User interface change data
=== Section Start ===
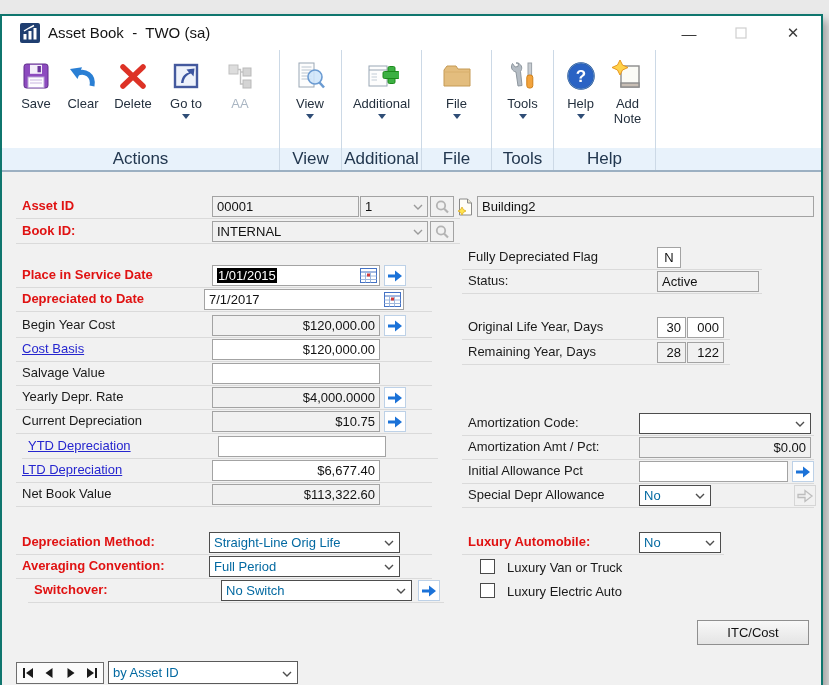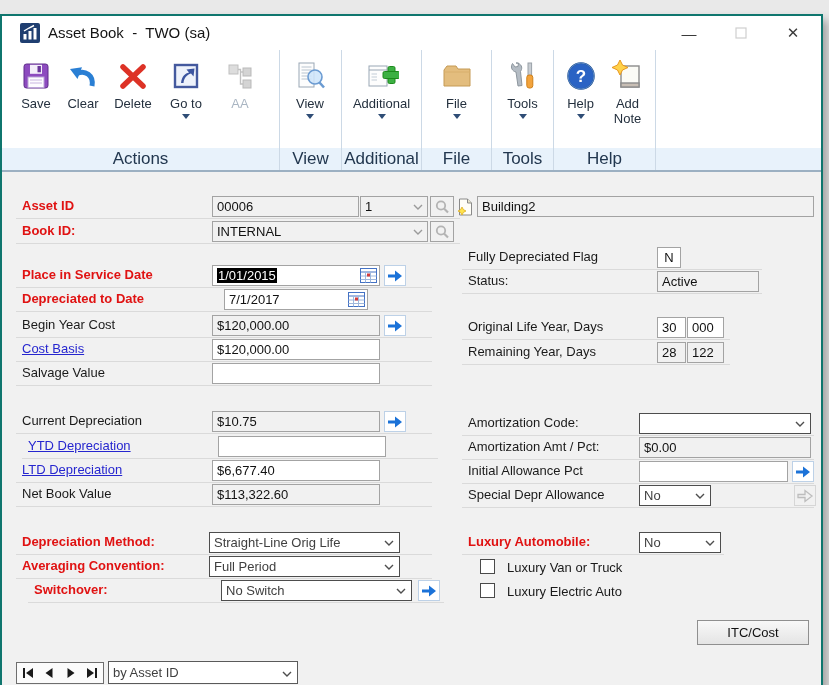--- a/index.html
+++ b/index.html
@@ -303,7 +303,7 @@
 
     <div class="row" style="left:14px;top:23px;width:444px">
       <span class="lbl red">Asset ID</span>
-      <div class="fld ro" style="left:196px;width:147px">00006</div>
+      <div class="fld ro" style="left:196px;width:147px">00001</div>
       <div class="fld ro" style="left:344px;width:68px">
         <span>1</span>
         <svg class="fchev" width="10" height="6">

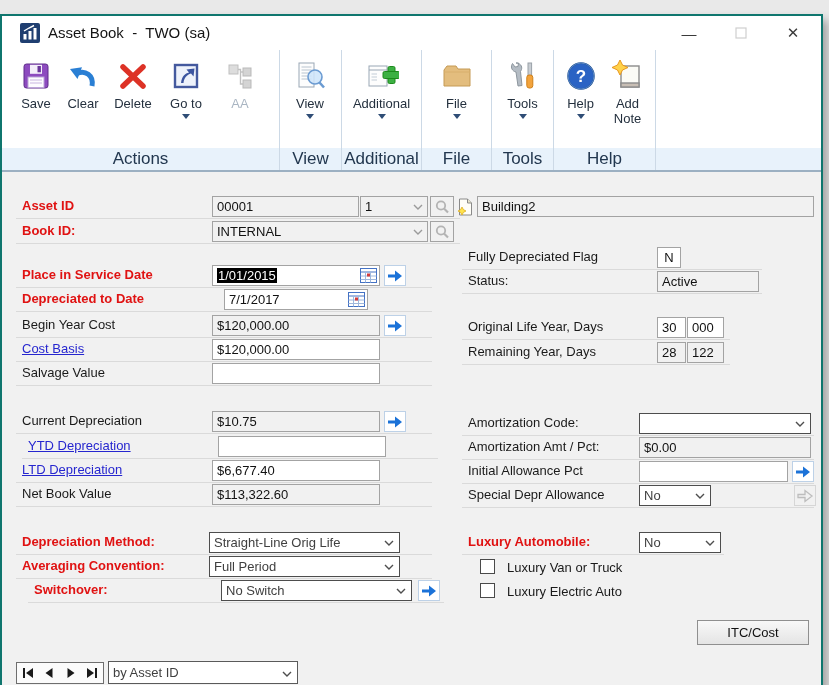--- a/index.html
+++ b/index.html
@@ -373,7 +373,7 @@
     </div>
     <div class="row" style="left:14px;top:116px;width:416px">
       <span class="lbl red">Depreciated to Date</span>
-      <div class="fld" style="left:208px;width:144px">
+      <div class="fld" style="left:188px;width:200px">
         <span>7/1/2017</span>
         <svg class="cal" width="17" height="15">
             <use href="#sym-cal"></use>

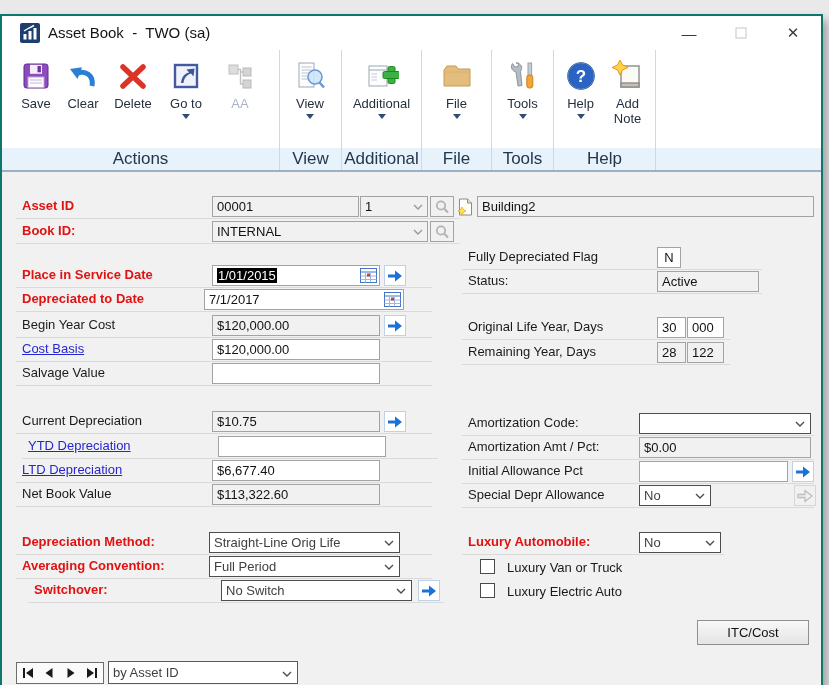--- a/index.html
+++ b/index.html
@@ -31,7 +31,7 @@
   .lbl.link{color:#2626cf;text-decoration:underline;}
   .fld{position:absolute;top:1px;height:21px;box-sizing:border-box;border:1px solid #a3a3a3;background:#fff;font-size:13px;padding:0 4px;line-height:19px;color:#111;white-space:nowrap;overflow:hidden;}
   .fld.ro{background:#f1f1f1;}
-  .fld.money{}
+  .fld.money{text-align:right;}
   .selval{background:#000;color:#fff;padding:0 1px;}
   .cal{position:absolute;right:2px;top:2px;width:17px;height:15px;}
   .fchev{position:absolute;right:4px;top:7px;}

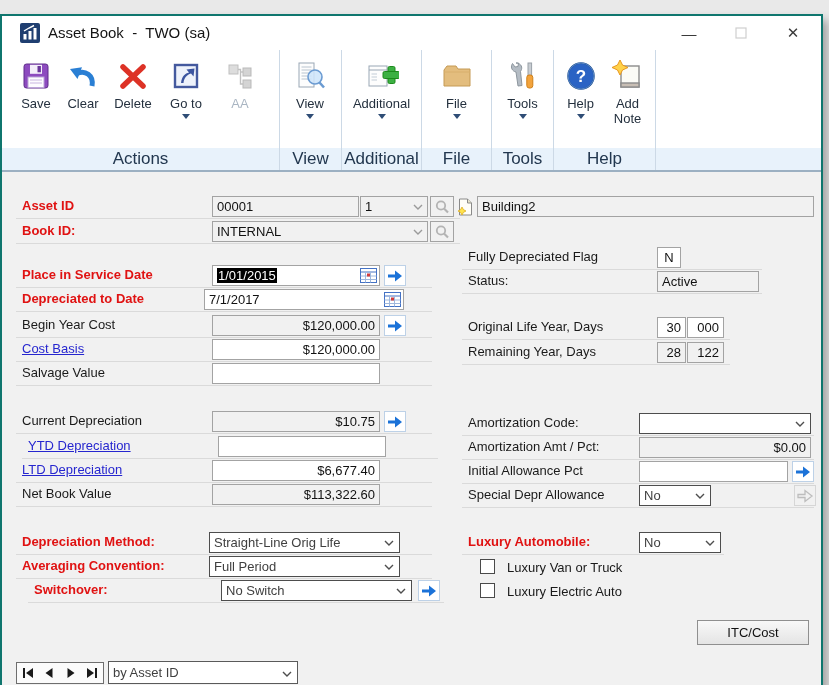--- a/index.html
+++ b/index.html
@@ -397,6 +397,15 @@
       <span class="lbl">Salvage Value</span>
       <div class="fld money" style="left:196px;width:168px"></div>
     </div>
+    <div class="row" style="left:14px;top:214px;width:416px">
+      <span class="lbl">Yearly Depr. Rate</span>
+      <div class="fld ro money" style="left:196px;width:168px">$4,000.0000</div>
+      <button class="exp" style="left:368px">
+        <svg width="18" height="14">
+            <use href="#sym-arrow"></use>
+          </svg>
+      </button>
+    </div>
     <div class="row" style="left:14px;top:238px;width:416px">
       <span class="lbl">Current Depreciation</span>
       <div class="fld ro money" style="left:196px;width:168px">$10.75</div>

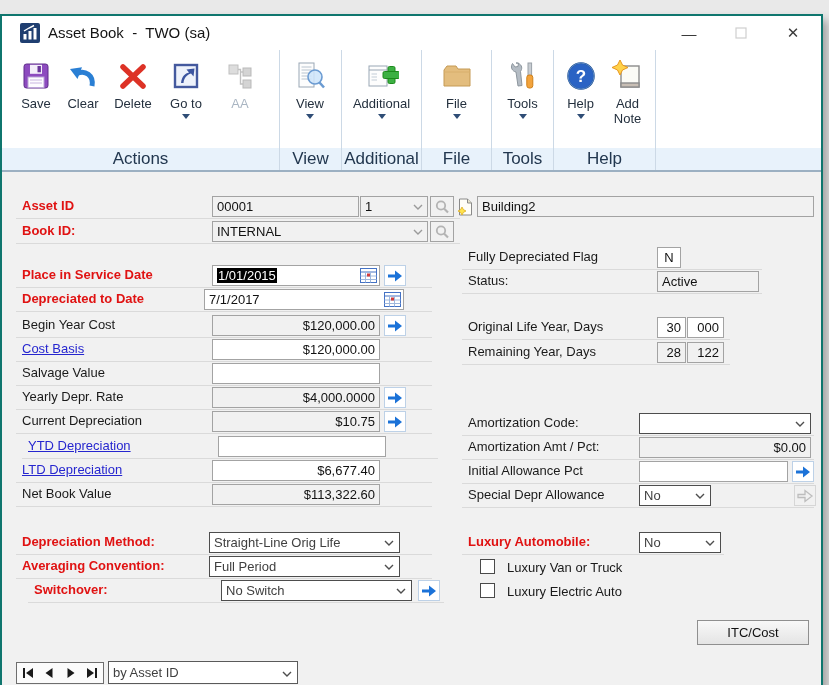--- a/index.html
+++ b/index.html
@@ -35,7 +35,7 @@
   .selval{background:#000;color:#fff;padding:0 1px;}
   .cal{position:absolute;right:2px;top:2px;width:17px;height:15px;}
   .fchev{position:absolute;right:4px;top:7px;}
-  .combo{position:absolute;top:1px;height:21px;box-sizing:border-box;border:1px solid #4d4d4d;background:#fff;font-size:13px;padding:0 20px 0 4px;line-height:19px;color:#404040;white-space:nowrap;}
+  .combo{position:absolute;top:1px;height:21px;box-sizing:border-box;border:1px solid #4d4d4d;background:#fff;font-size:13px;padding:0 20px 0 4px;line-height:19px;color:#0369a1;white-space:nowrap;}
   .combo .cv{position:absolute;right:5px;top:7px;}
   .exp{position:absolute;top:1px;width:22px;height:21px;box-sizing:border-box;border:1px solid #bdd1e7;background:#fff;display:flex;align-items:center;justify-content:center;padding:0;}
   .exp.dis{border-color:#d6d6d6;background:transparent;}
=== Section End ===
• [WORK TO BE COMPLETED]
What is needed is an exact copy of all the data, with no images in it.

• [EXERCISE RESULT]
--- a/index.html
+++ b/index.html
@@ -303,7 +303,7 @@
 
     <div class="row" style="left:14px;top:23px;width:444px">
       <span class="lbl red">Asset ID</span>
-      <div class="fld ro" style="left:196px;width:147px">00006</div>
+      <div class="fld ro" style="left:196px;width:147px">00001</div>
       <div class="fld ro" style="left:344px;width:68px">
         <span>1</span>
         <svg class="fchev" width="10" height="6">

--- a/index.html
+++ b/index.html
@@ -373,7 +373,7 @@
     </div>
     <div class="row" style="left:14px;top:116px;width:416px">
       <span class="lbl red">Depreciated to Date</span>
-      <div class="fld" style="left:208px;width:144px">
+      <div class="fld" style="left:188px;width:200px">
         <span>7/1/2017</span>
         <svg class="cal" width="17" height="15">
             <use href="#sym-cal"></use>

--- a/index.html
+++ b/index.html
@@ -31,7 +31,7 @@
   .lbl.link{color:#2626cf;text-decoration:underline;}
   .fld{position:absolute;top:1px;height:21px;box-sizing:border-box;border:1px solid #a3a3a3;background:#fff;font-size:13px;padding:0 4px;line-height:19px;color:#111;white-space:nowrap;overflow:hidden;}
   .fld.ro{background:#f1f1f1;}
-  .fld.money{}
+  .fld.money{text-align:right;}
   .selval{background:#000;color:#fff;padding:0 1px;}
   .cal{position:absolute;right:2px;top:2px;width:17px;height:15px;}
   .fchev{position:absolute;right:4px;top:7px;}

--- a/index.html
+++ b/index.html
@@ -397,6 +397,15 @@
       <span class="lbl">Salvage Value</span>
       <div class="fld money" style="left:196px;width:168px"></div>
     </div>
+    <div class="row" style="left:14px;top:214px;width:416px">
+      <span class="lbl">Yearly Depr. Rate</span>
+      <div class="fld ro money" style="left:196px;width:168px">$4,000.0000</div>
+      <button class="exp" style="left:368px">
+        <svg width="18" height="14">
+            <use href="#sym-arrow"></use>
+          </svg>
+      </button>
+    </div>
     <div class="row" style="left:14px;top:238px;width:416px">
       <span class="lbl">Current Depreciation</span>
       <div class="fld ro money" style="left:196px;width:168px">$10.75</div>

--- a/index.html
+++ b/index.html
@@ -35,7 +35,7 @@
   .selval{background:#000;color:#fff;padding:0 1px;}
   .cal{position:absolute;right:2px;top:2px;width:17px;height:15px;}
   .fchev{position:absolute;right:4px;top:7px;}
-  .combo{position:absolute;top:1px;height:21px;box-sizing:border-box;border:1px solid #4d4d4d;background:#fff;font-size:13px;padding:0 20px 0 4px;line-height:19px;color:#404040;white-space:nowrap;}
+  .combo{position:absolute;top:1px;height:21px;box-sizing:border-box;border:1px solid #4d4d4d;background:#fff;font-size:13px;padding:0 20px 0 4px;line-height:19px;color:#0369a1;white-space:nowrap;}
   .combo .cv{position:absolute;right:5px;top:7px;}
   .exp{position:absolute;top:1px;width:22px;height:21px;box-sizing:border-box;border:1px solid #bdd1e7;background:#fff;display:flex;align-items:center;justify-content:center;padding:0;}
   .exp.dis{border-color:#d6d6d6;background:transparent;}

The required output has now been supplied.